Wednesday, November 01, 2006

Flower of the Dead

Today is the day of the dead and Mexicans visit the grave site of their deceased loved ones and family. Extra police and traffic-control are assigned to patrol camposantos and grave-yards of all Mexican cities and towns. The streets and roads leading to the cemeteries are congested and it's often necessary to put up barricades to control the traffic.

"El dia de muertos" is celebrated according to timeless rituals and traditions rooted in Aztec cultural practice. One central tradition is a dominant display of the golden-yellow marigold-like flower named the cempasúchil or cempoalxóchitl. It's used to decorate specially constructed "ofrendas al difuntos (altars memorializing the deceased)" erected in homes for the occasion, and cempoalxóchitl petals are spread around tombs and along the paths winding through the cemeteries. Xóchitl means "flower" in the Nahuatl language and "cempoalli" means 20.

The number 20 is important and sacred in Aztec mythology. Aztec society relied on two calendars to mark the passage of days. A "secular" calendar (xiuhpohualli) used 18 months of 20 "lucky days" and an extra "5 unlucky days". A sacred calendar (tonalpohualli) – the book of days — has a more important divinatory role. There are 20 days and each is associated with a day sign and with a specific god: the twentieth day has the flower for a day sign (Xóchitl) and is associated with the god Xochiquetzal.

A short description of the cempoalxóchitl and its importance to Day of the Dead can read at the following link.

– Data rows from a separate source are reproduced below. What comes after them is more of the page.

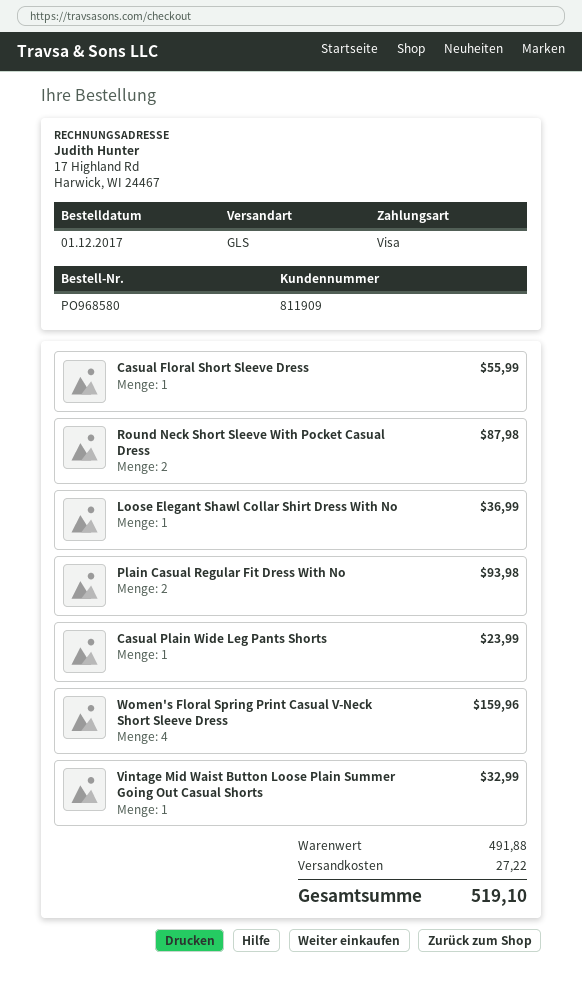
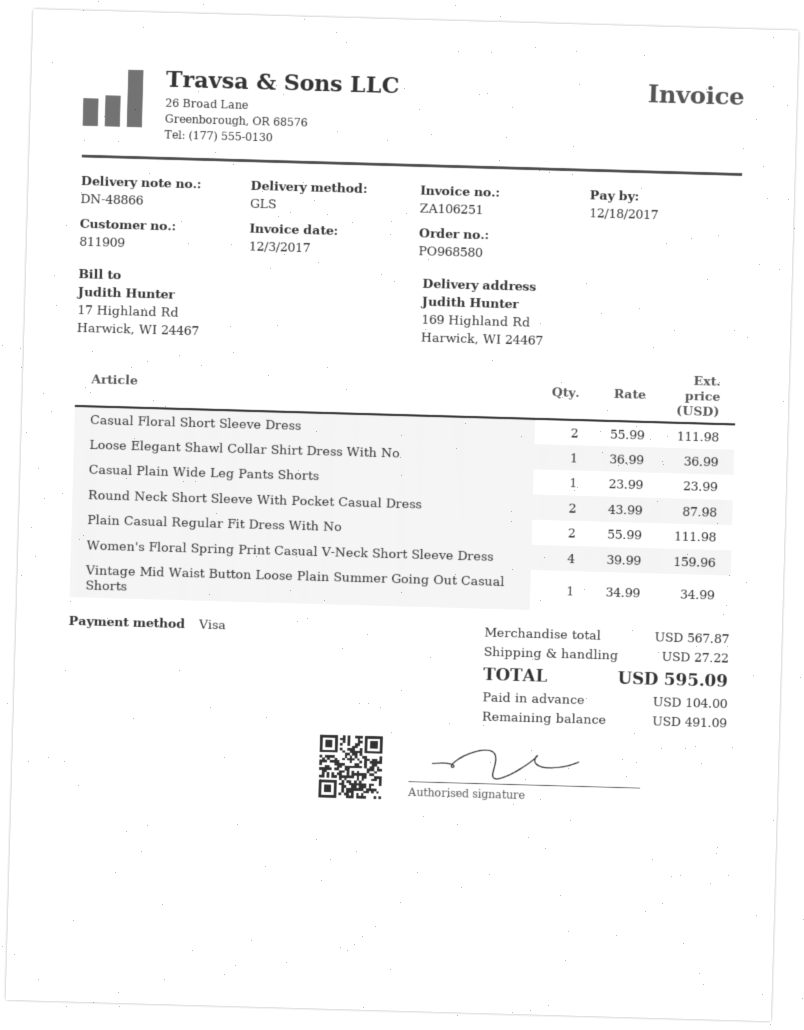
Casual Floral Short Sleeve Dress: 1 for 55.99 -> 2 for 111.98
Plain Casual Regular Fit Dress With No: 2 for 93.98 -> 2 for 111.98
Vintage Mid Waist Button Loose Plain Summer Going Out Casual Shorts: 1 for 32.99 -> 1 for 34.99
subtotal: 491.88 -> 567.87
total: 519.10 -> 595.09

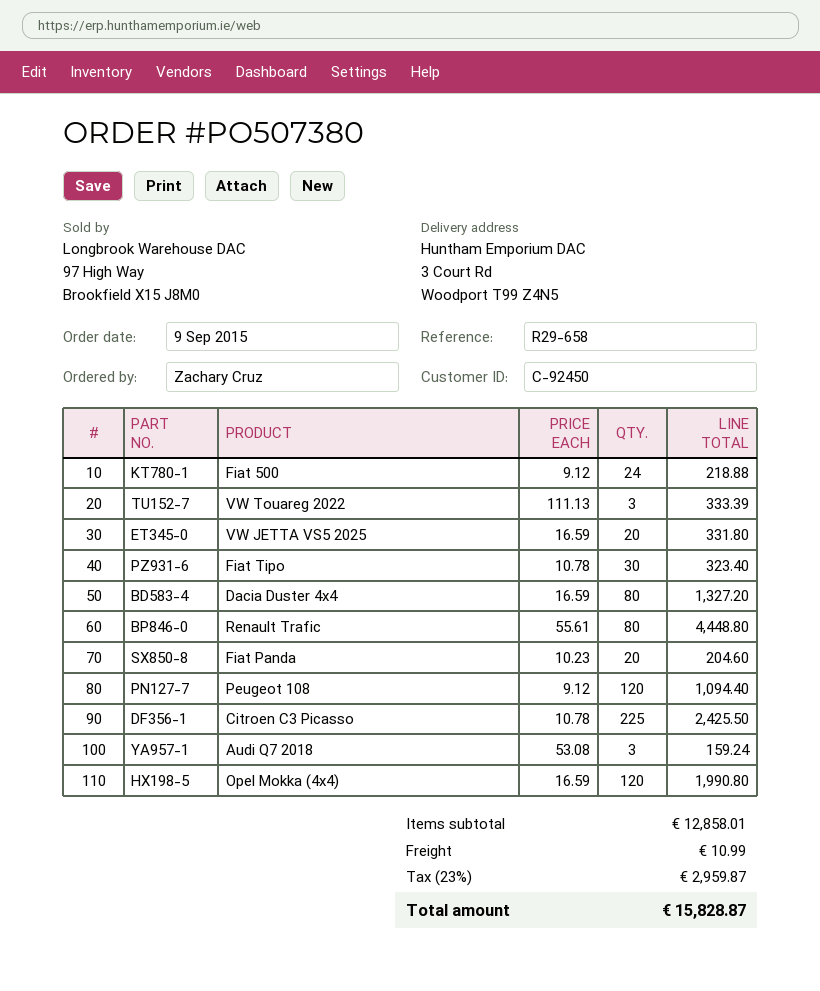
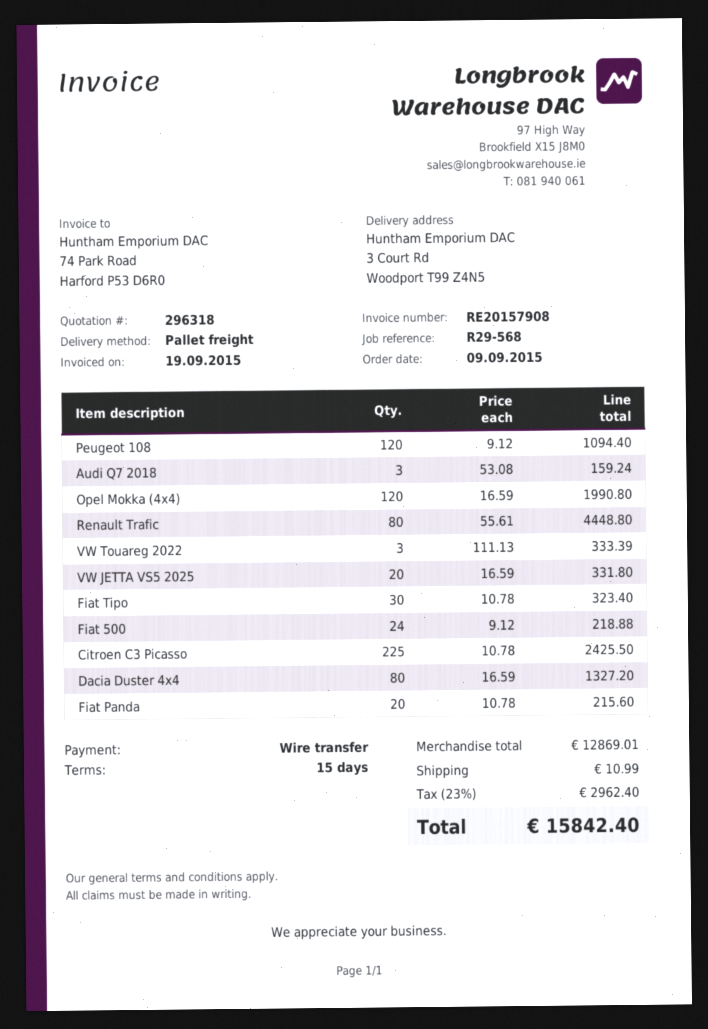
reference: R29-658 -> R29-568
Fiat Panda: 20 x 10.23 = 204.60 -> 20 x 10.78 = 215.60
subtotal: 12858.01 -> 12869.01
tax: 23% = 2959.87 -> 23% = 2962.40
total: 15828.87 -> 15842.40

An excellent web-site that explains the Aztec Calendar is found at


James Creechan said...

Day of the Dead still going strong
By Jonathan Roeder/The Herald Mexico
El Universal

Jueves 02 de noviembre de 2006

By reading national headlines and listening to Catholic clergy, a casual observer might think Day of the Dead is at risk of dying out

By reading national headlines and listening to Catholic clergy, a casual observer might think Day of the Dead is at risk of dying out.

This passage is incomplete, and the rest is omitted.